Full length articleResumption of injecting drug use following release from prison in Australia
Introduction
Globally, illicit and injecting drug users are over-represented in correctional settings (Fazel et al., 2006). In Australia, around two-thirds of prisoners report illicit drug use in the year prior to imprisonment and an estimated 45% have a history of injecting drug use (IDU; Australian Institute of Health and Welfare, 2015). Research findings show that imprisonment often fails to have any long-term beneficial impact on substance use trajectories, instead serving as a temporary interruption to use (DeBeck et al., 2009, Evans et al., 2009), as substance use is usually reduced or ceased during imprisonment. Incarceration is often considered an opportunity for the rehabilitation of prisoners with a history of problematic substance use. However, incarceration may increase the risk of return to IDU among those who cease injection prior to imprisonment (Genberg et al., 2015), and decrease the likelihood of IDU cessation following imprisonment in the longer term (Bruneau et al., 2004, DeBeck et al., 2009, Evans et al., 2009). Incarceration may also decrease access to the tools that support cessation, such as community participation (DeBeck et al., 2009). Collectively, these findings question the individual and societal benefits of incarcerating individuals whose non-violent offences are attributable to substance use.

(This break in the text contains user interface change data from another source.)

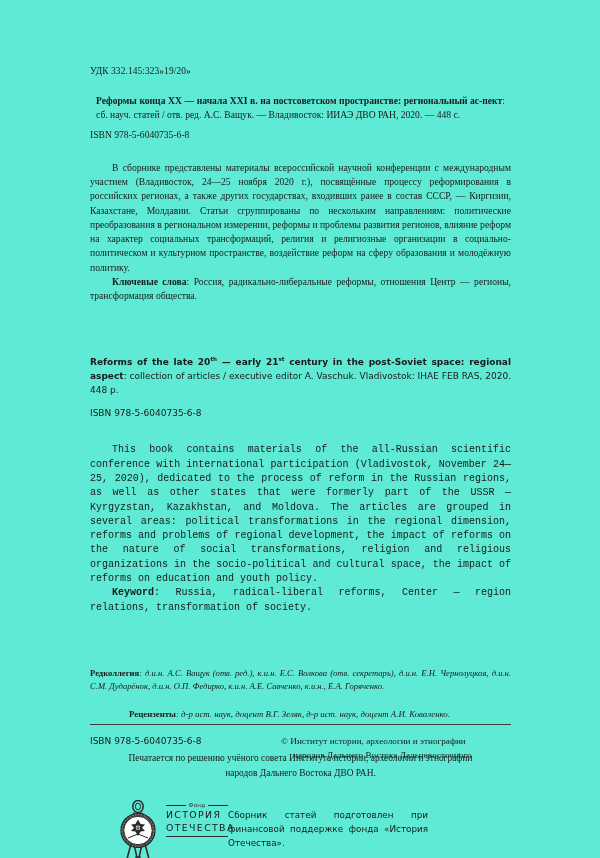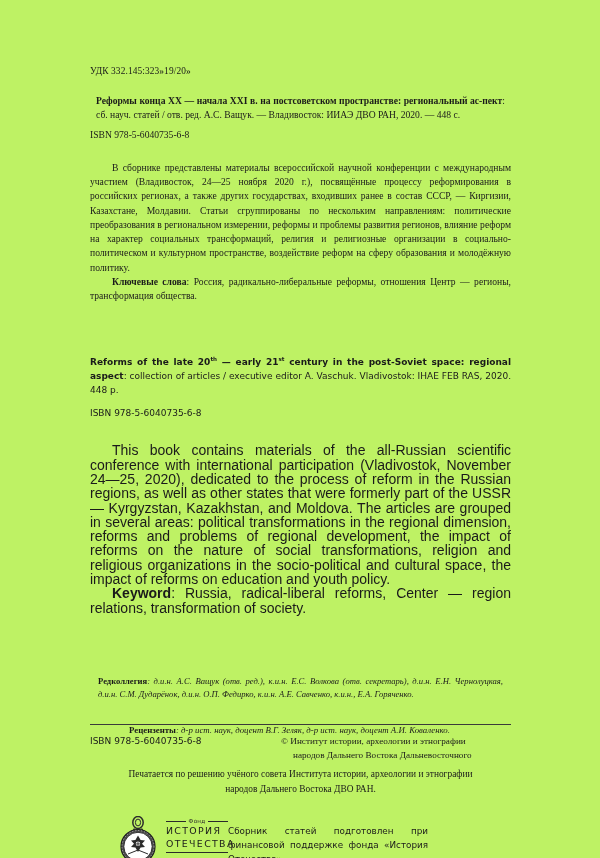"УДК 332.145:323»19/20»" .page { background: #bef264 -> #5eead4 }
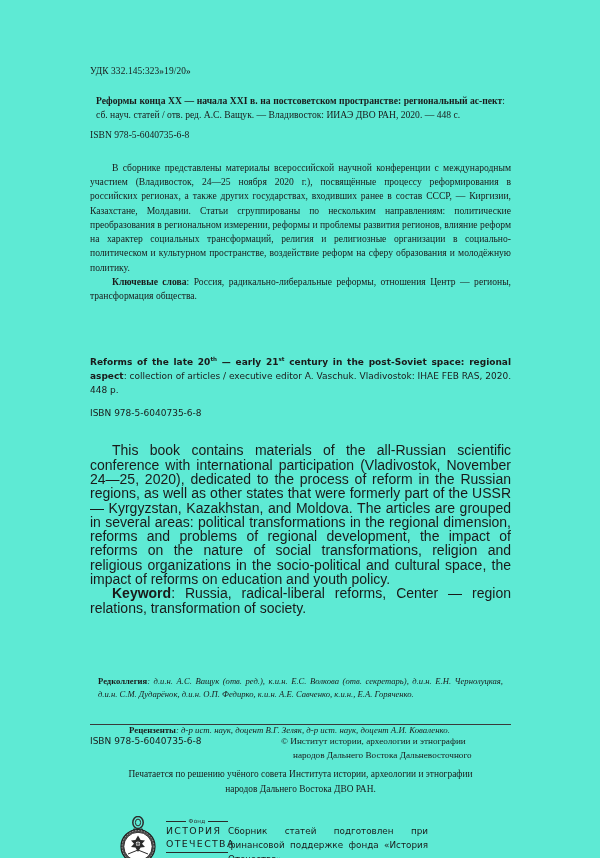"This book contains materials of" .abstract.en { font-family: Liberation Sans, sans-serif -> Liberation Mono, monospace; font-size: 14px -> 10px }
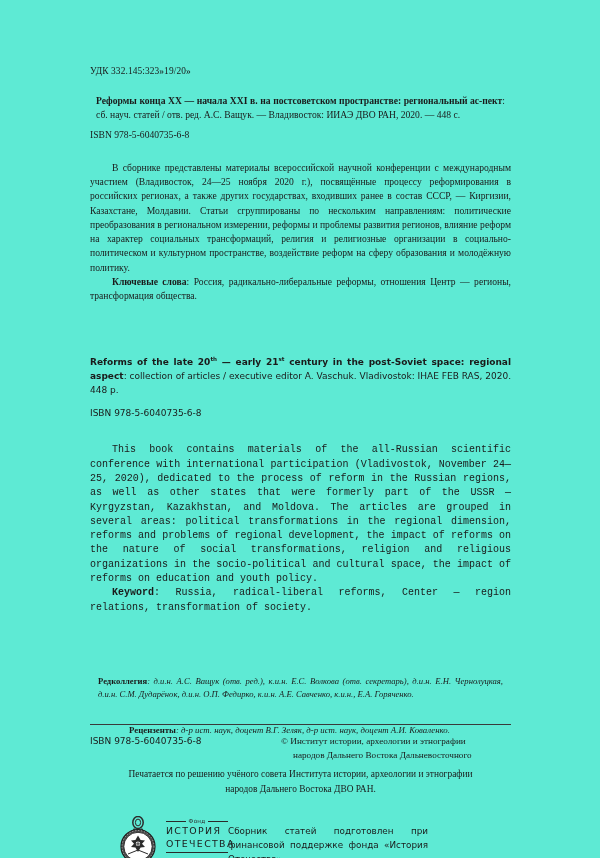"Редколлегия: д.и.н. А.С. Ващук (отв." .board { margin: 8px -> 0 }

Prisoners also experience high rates of co-occurring health and socio-economic disadvantage prior to incarceration including unemployment, housing instability, mental disorder, infectious and chronic disease and other social and health disparities (Baldry et al., 2006, Fazel and Baillargeon, 2011, Larney et al., 2013, Cutcher et al., 2014). Among those with a history of IDU, these factors may increase the likelihood of resumption of IDU following release from prison (Binswanger et al., 2012). In addition, the difficulties of community integration after release from prison (Mallik-Kane and Visher, 2008, Visher et al., 2011), and the challenges posed by return to drug using networks (Binswanger et al., 2012, Malouf et al., 2012) may exacerbate the risk of IDU resumption. Release from prison has been associated with engaging in high-risk IDU behaviour, with some studies reporting a rapid return to substance use following release from prison (Shewan et al., 2001, Kinner, 2006, Evans et al., 2009, Milloy et al., 2009, Binswanger et al., 2012), unemployment (Visher et al., 2011), homelessness (Evans et al., 2009), disruption or restricted access to drug (Dolan et al., 2005, Stallwitz and Stöver, 2007, Fu et al., 2013) and other medical treatment programs (Milloy et al., 2011), and recidivism (Håkansson and Berglund, 2012, Kirwan et al., 2015). For ex-prisoners, IDU carries a high risk of fatal (Merrall et al., 2010) and non-fatal (Winter et al., 2015) overdose, infectious disease acquisition and transmission (Dolan et al., 2005), and other poor health and social outcomes (Kinner, 2006, Mallik-Kane and Visher, 2008, Swan, 2015). There is increasingly compelling evidence that improving health outcomes for ex-prisoners have considerable individual and societal benefits (Kinner and Wang, 2014).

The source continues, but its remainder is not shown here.